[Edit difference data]
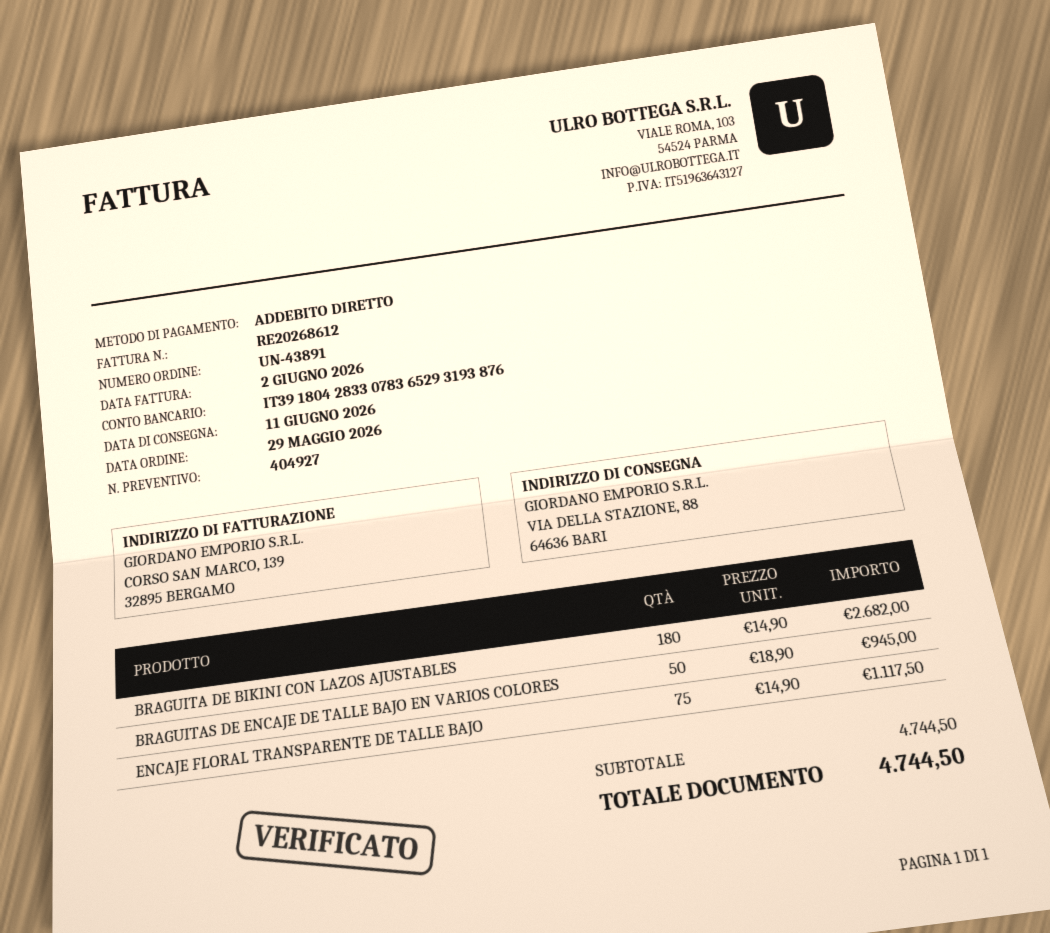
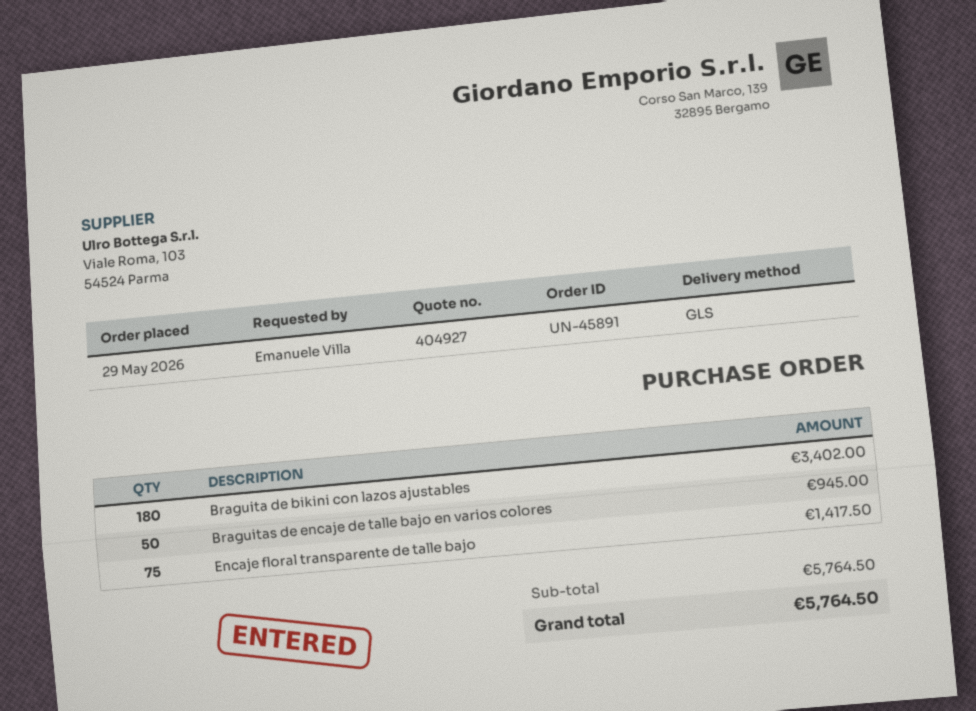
order number: UN-43891 -> UN-45891
BRAGUITA DE BIKINI CON LAZOS AJUSTABLES: 180 for 2682.00 -> 180 for 3402.00
ENCAJE FLORAL TRANSPARENTE DE TALLE BAJO: 75 for 1117.50 -> 75 for 1417.50
subtotal: 4744.50 -> 5764.50
total: 4744.50 -> 5764.50

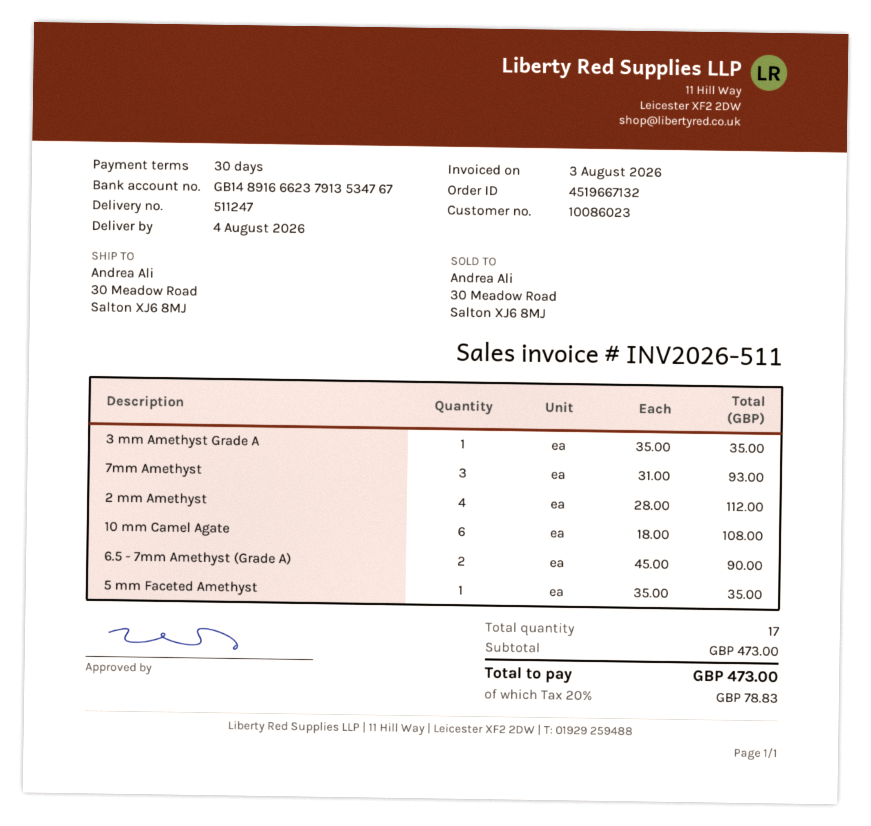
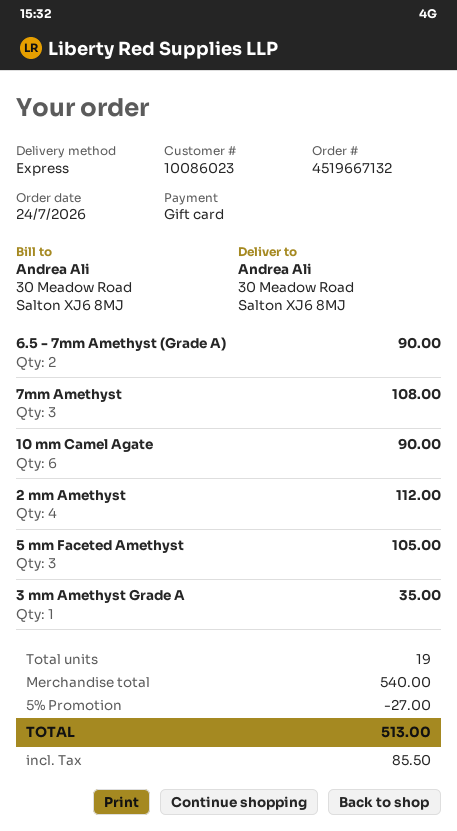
7mm Amethyst: 3 for 93.00 -> 3 for 108.00
10 mm Camel Agate: 6 for 108.00 -> 6 for 90.00
5 mm Faceted Amethyst: 1 for 35.00 -> 3 for 105.00
total quantity: 17 -> 19
subtotal: 473.00 -> 540.00
discount: none -> 5% = 27.00
tax: 78.83 -> 85.50
total: 473.00 -> 513.00

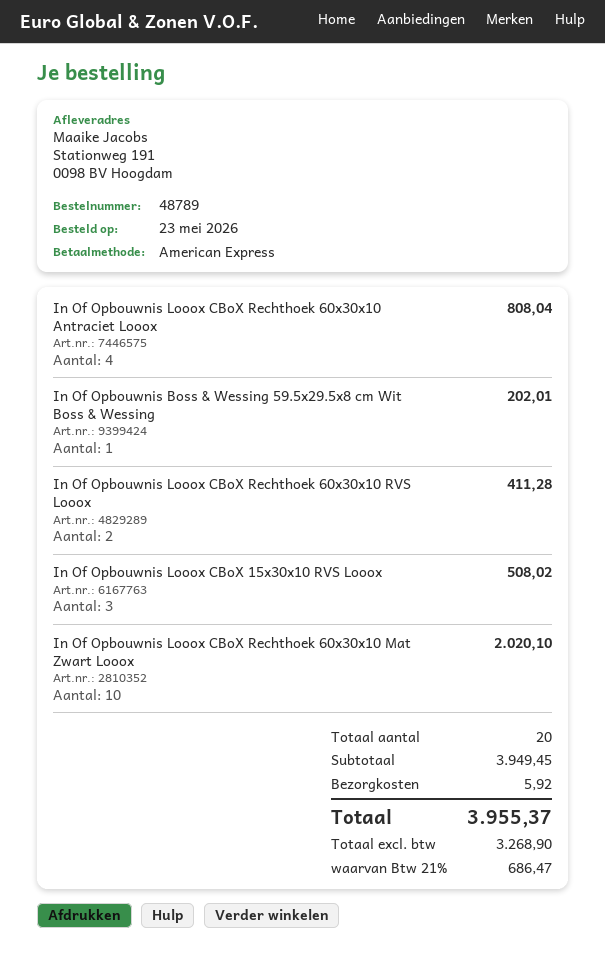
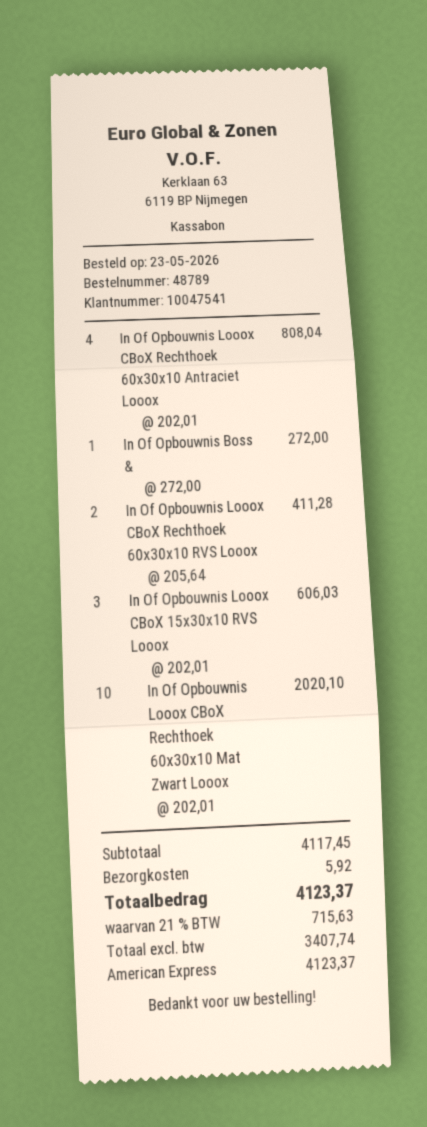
In Of Opbouwnis Boss & Wessing 59.5x29.5x8 cm Wit Boss & Wessing: 1 for 202.01 -> 1 for 272.00
In Of Opbouwnis Looox CBoX 15x30x10 RVS Looox: 3 for 508.02 -> 3 for 606.03
subtotal: 3949.45 -> 4117.45
net: 3268.90 -> 3407.74
tax: 21% = 686.47 -> 21% = 715.63
total: 3955.37 -> 4123.37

## [Goal of the exercise]
Transcribe exactly the lines running from the line with "ENCAJE FLORAL TRANSPARENTE" to the last line of the entries. Pictures stay out of the copy.

## [Output of the task]
ENCAJE FLORAL TRANSPARENTE DE TALLE BAJO: 75 for 1117.50 -> 75 for 1417.50
subtotal: 4744.50 -> 5764.50
total: 4744.50 -> 5764.50

7mm Amethyst: 3 for 93.00 -> 3 for 108.00
10 mm Camel Agate: 6 for 108.00 -> 6 for 90.00
5 mm Faceted Amethyst: 1 for 35.00 -> 3 for 105.00
total quantity: 17 -> 19
subtotal: 473.00 -> 540.00
discount: none -> 5% = 27.00
tax: 78.83 -> 85.50
total: 473.00 -> 513.00

In Of Opbouwnis Boss & Wessing 59.5x29.5x8 cm Wit Boss & Wessing: 1 for 202.01 -> 1 for 272.00
In Of Opbouwnis Looox CBoX 15x30x10 RVS Looox: 3 for 508.02 -> 3 for 606.03
subtotal: 3949.45 -> 4117.45
net: 3268.90 -> 3407.74
tax: 21% = 686.47 -> 21% = 715.63
total: 3955.37 -> 4123.37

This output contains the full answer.